I leader devono sviluppare la disciplina di ascoltare solo per comprendere – senza una lista di argomenti, evitando di distrarsi o di giudicare anzitempo – e cercare attivamente i contributi di tutti a ogni grado e livello. Inoltre, creare un’atmosfera che privilegi la fiducia rispetto alla gerarchia significa che idealmente chiunque potrà sentirsi a proprio agio nel condividere informazioni, buone o cattive che siano. I segnali di rischio o di opportunità possono provenire da punti inaspettati, quindi bisogna creare opportunità e canali per stimolare i feedback, assicurarsi che le persone si sentano a proprio agio nel parlare ed essere presenti e disponibili ad ascoltare ciò che hanno da dire.

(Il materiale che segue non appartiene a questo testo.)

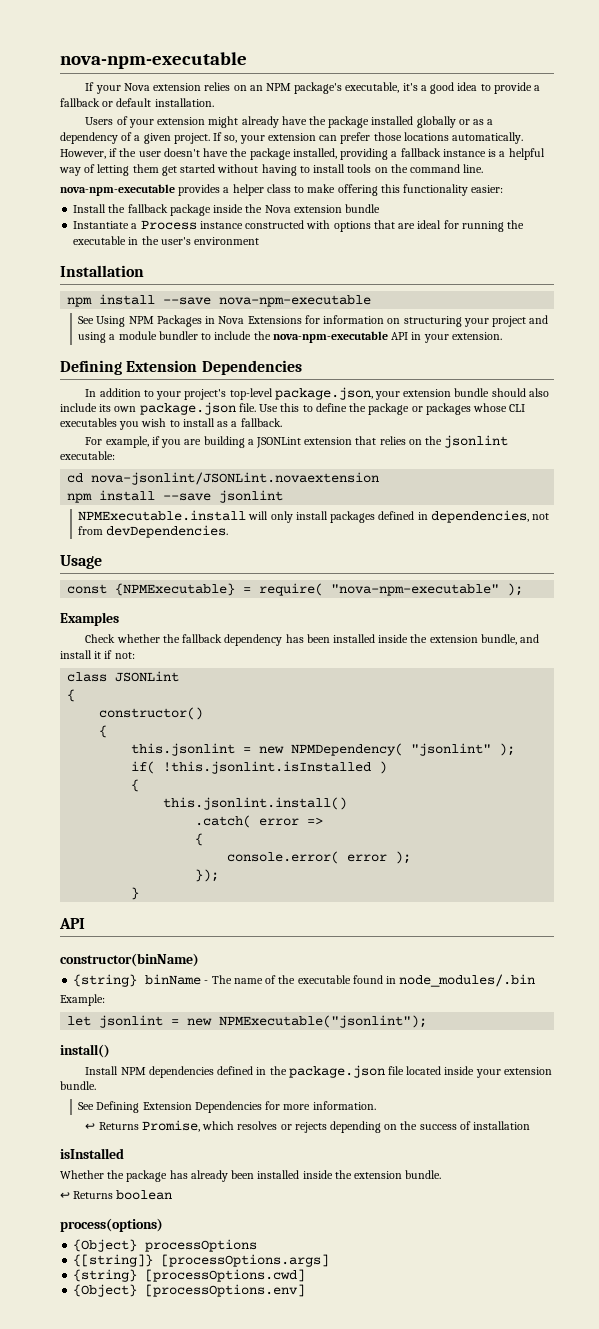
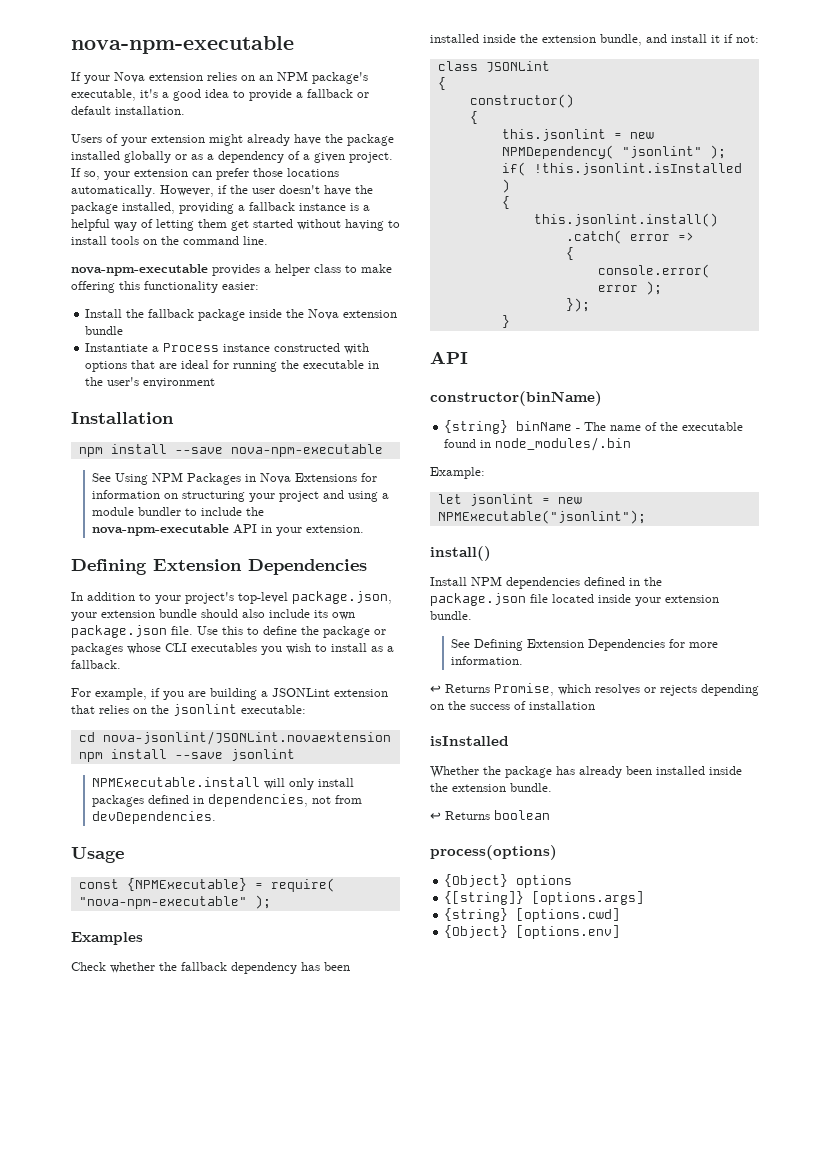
- {Object} processOptions
+ {Object} options
- {[string]} [processOptions.args]
- {string} [processOptions.cwd]
- {Object} [processOptions.env]
+ {[string]} [options.args]
+ {string} [options.cwd]
+ {Object} [options.env]

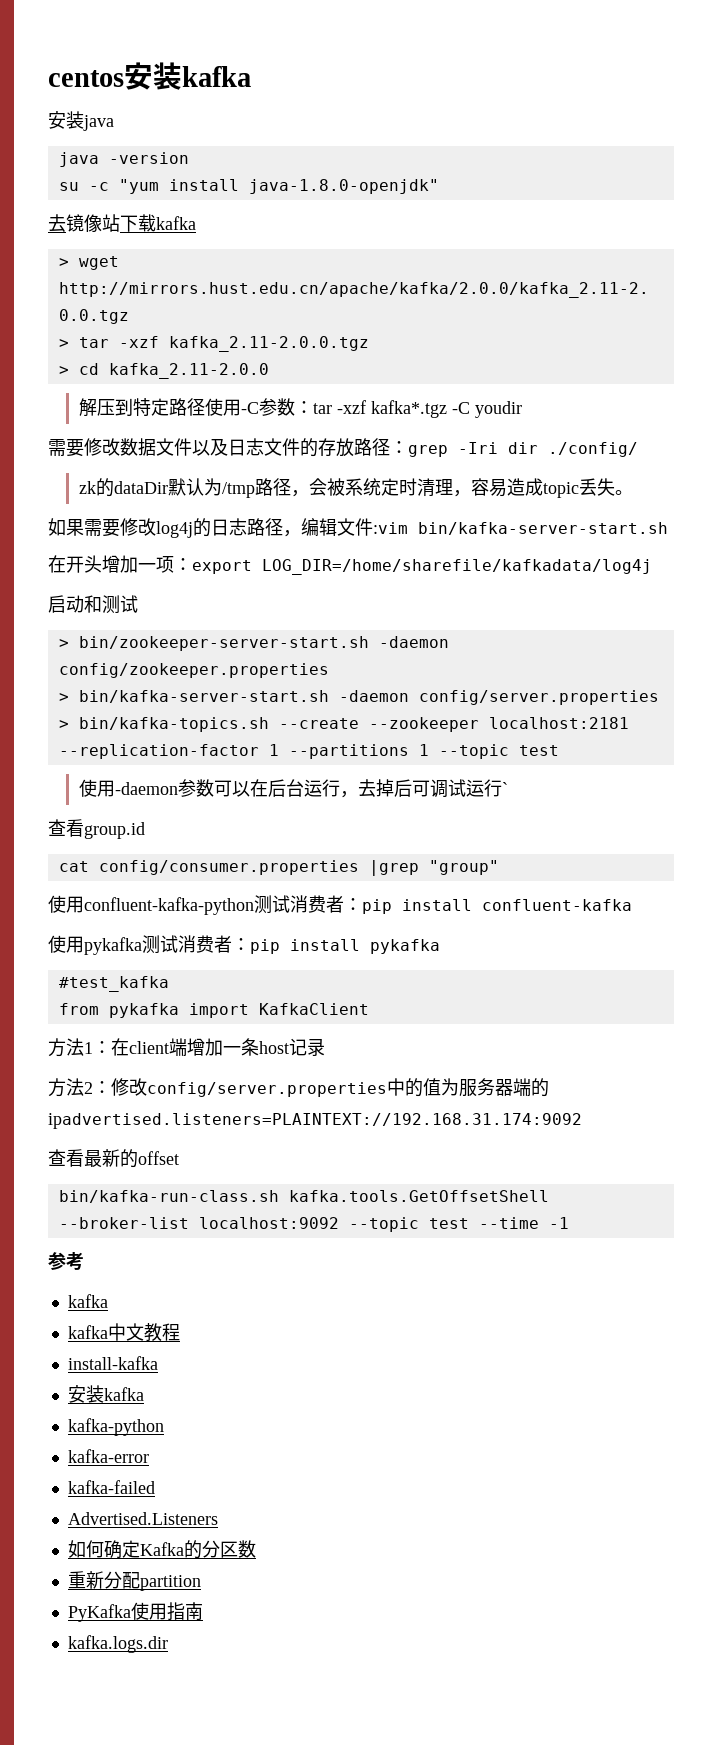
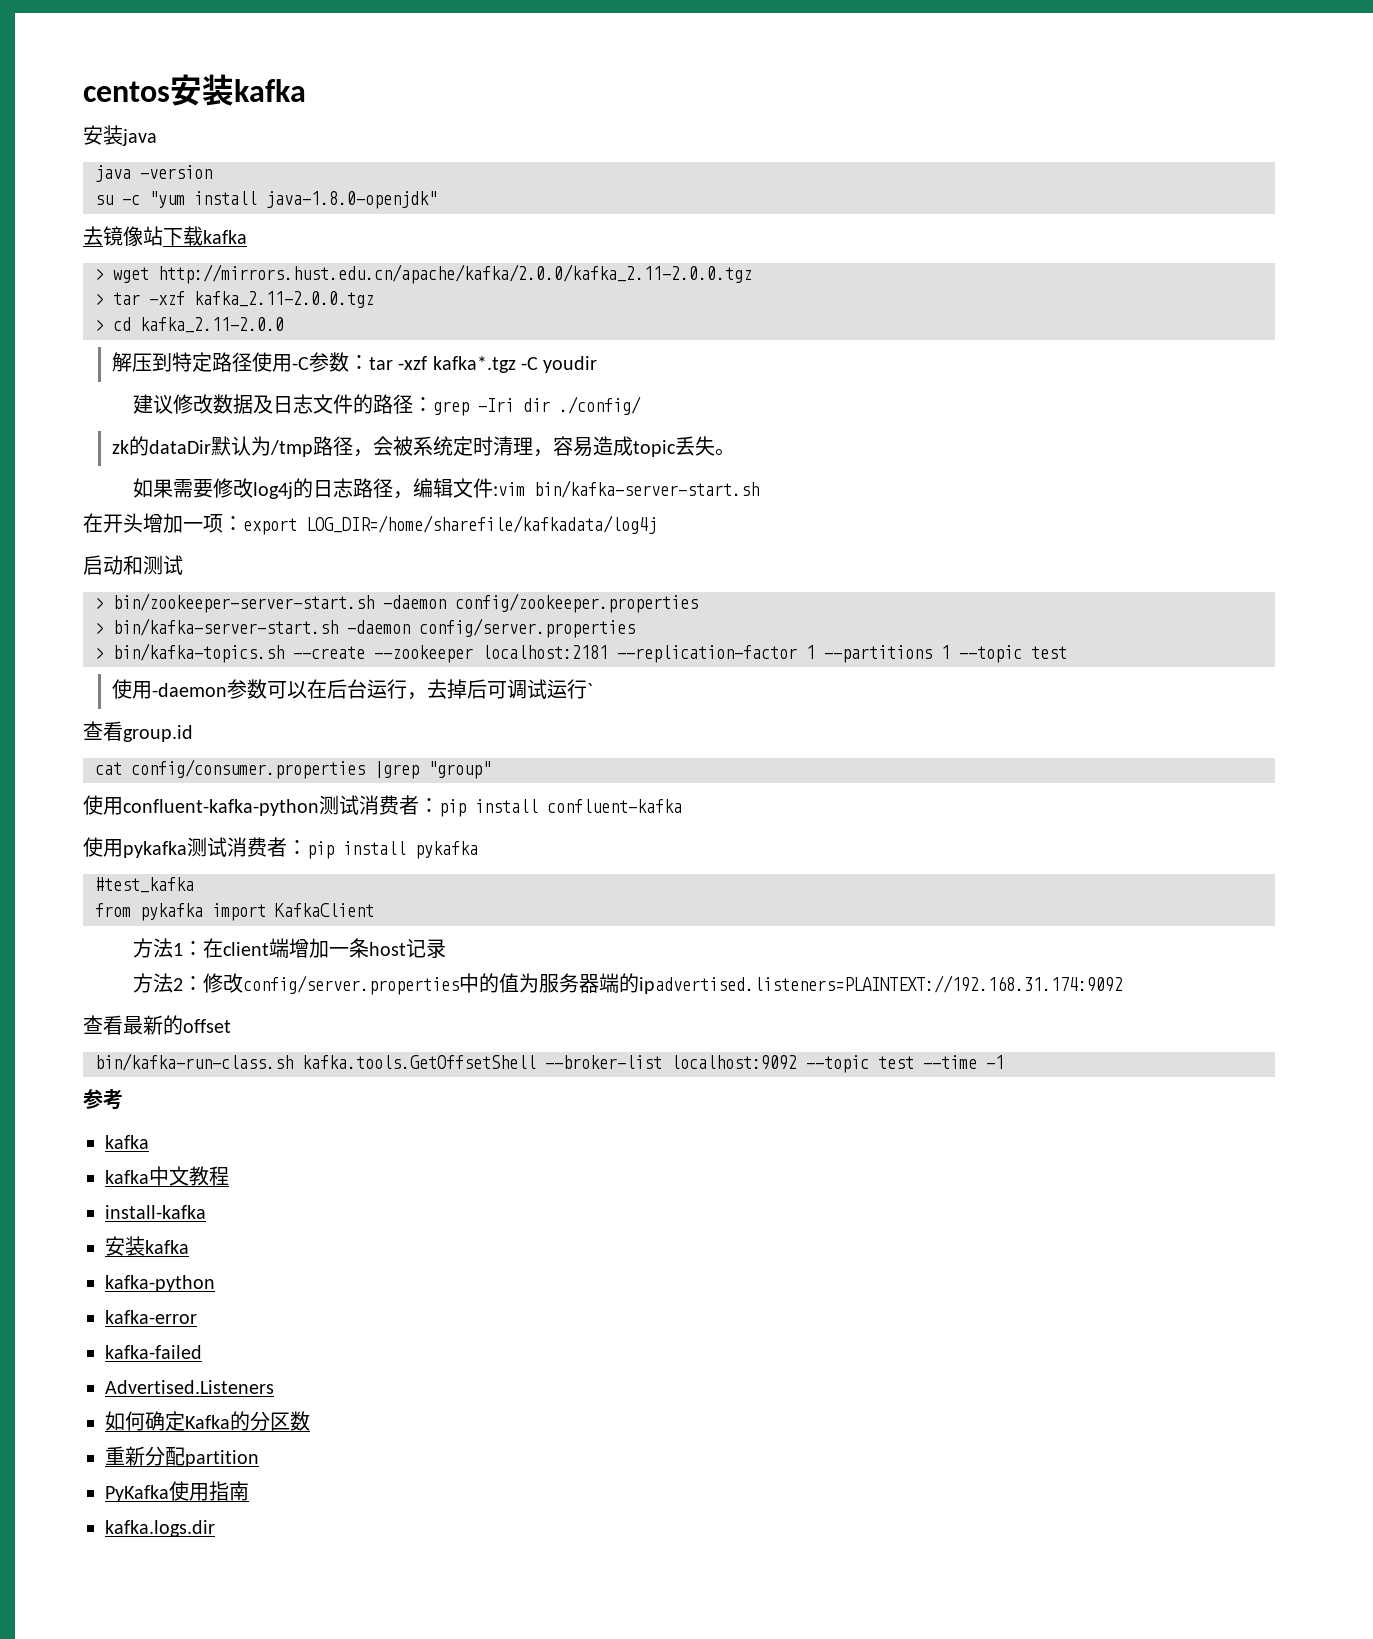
- 需要修改数据文件以及日志文件的存放路径：grep -Iri dir ./config/
+ 建议修改数据及日志文件的路径：grep -Iri dir ./config/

PONENDO LE DOMANDE di cui abbiamo parlato quando si entra in una conversazione che richiede l’ascolto (e, diciamolo, ogni conversazione lo richiede!), si aumentano le probabilità non solo di ascoltare e raccogliere informazioni preziose, ma anche che l’altra persona si senta ascoltata. Le ricerche dimostrano che chi si impegna nell’ascolto attivo è visto come più competente, simpatico e affidabile dagli altri.
Ma non è solo un bene per voi e per l’altra persona. Le ricerche hanno dimostrato che è vantaggioso anche per l’organizzazione. I comportamenti di ascolto attivo sono stati messi in relazione positiva con la percezione che i dipendenti hanno del sostegno dei loro manager, che a sua volta indica livelli più elevati di soddisfazione sul lavoro e di impegno organizzativo.
Dati tutti questi vantaggi, è chiaro che l’investimento di tempo e fatica per migliorare le proprie capacità di ascolto sarà ripagato.
Amy Gallo è collaboratrice della Harvard Business Review, co-conduttrice del podcast Women at Work e autrice di Getting Along: How to Work with Anyone (Even Difficult People) (Harvard Business Review Press, 2022) e di HBR Guide to Dealing with Conflict (Harvard Business Review Press, 2017).